EXERCISE AIM »
Find the string "Adult" in the listing and report every line that has it.
(DATA begins)
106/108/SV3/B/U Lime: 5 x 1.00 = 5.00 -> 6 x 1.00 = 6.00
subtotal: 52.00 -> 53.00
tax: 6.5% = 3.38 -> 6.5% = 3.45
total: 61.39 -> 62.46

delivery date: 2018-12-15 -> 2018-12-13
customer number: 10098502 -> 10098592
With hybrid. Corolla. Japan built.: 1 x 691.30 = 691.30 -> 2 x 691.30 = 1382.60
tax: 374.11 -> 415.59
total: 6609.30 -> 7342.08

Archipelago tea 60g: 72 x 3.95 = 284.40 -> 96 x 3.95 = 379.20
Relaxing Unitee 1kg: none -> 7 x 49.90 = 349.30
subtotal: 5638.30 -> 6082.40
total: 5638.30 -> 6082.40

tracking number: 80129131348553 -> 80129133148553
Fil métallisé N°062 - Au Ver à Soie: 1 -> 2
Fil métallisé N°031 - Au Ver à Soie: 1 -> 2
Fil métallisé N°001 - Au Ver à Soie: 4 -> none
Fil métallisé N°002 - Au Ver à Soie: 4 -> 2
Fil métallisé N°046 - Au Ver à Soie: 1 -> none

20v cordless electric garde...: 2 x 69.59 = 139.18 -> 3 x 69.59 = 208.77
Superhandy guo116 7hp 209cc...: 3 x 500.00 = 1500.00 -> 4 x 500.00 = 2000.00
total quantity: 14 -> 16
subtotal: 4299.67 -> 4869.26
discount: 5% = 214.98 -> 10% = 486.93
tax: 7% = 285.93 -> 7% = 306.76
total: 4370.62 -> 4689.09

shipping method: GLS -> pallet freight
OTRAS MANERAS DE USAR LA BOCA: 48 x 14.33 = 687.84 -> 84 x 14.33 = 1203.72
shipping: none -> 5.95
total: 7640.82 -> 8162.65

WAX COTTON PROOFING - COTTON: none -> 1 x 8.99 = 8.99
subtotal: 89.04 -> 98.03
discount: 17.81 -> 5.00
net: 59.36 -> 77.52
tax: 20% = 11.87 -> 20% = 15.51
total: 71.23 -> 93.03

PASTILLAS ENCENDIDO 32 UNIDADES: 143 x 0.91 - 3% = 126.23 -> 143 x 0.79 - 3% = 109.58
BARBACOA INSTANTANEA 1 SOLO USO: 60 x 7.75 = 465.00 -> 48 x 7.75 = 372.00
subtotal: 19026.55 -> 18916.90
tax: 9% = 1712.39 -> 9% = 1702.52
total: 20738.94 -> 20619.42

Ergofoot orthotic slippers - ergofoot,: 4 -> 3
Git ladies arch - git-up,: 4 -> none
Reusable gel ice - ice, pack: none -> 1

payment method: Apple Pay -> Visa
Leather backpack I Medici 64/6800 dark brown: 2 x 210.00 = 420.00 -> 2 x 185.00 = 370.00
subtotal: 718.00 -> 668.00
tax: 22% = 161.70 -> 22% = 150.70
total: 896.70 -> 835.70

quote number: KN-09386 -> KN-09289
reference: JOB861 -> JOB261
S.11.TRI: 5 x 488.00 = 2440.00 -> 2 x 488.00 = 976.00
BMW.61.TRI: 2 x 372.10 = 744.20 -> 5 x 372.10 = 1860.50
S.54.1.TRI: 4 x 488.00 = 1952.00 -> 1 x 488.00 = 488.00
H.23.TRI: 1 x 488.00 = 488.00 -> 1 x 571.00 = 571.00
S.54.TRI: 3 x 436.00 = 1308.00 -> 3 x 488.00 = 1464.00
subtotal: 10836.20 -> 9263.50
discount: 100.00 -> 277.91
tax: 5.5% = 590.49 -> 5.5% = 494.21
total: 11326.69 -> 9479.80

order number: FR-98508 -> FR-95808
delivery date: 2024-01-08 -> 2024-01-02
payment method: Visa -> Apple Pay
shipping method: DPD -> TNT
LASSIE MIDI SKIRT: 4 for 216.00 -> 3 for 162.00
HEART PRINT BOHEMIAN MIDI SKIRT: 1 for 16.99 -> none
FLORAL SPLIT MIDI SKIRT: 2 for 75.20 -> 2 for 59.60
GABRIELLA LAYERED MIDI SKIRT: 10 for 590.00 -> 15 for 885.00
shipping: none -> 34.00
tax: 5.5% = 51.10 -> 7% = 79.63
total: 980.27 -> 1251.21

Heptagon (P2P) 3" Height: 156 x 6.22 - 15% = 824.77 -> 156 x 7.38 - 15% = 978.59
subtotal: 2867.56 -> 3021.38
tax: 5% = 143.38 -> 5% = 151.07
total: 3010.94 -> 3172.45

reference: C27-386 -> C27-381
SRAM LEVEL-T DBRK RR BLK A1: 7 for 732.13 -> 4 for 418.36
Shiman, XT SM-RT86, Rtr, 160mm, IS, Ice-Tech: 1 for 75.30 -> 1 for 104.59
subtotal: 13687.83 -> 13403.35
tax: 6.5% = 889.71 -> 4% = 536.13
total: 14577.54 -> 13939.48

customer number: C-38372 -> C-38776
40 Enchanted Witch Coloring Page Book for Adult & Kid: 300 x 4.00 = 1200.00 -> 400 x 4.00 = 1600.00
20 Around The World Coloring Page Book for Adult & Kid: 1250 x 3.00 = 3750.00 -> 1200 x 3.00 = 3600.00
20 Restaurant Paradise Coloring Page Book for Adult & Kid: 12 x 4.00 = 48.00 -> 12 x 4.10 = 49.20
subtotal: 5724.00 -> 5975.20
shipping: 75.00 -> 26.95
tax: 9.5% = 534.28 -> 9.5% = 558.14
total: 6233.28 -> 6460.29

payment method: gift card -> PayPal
(DATA ends)
SOLUTION FOR THIS PROBLEM »
40 Enchanted Witch Coloring Page Book for Adult & Kid: 300 x 4.00 = 1200.00 -> 400 x 4.00 = 1600.00
20 Around The World Coloring Page Book for Adult & Kid: 1250 x 3.00 = 3750.00 -> 1200 x 3.00 = 3600.00
20 Restaurant Paradise Coloring Page Book for Adult & Kid: 12 x 4.00 = 48.00 -> 12 x 4.10 = 49.20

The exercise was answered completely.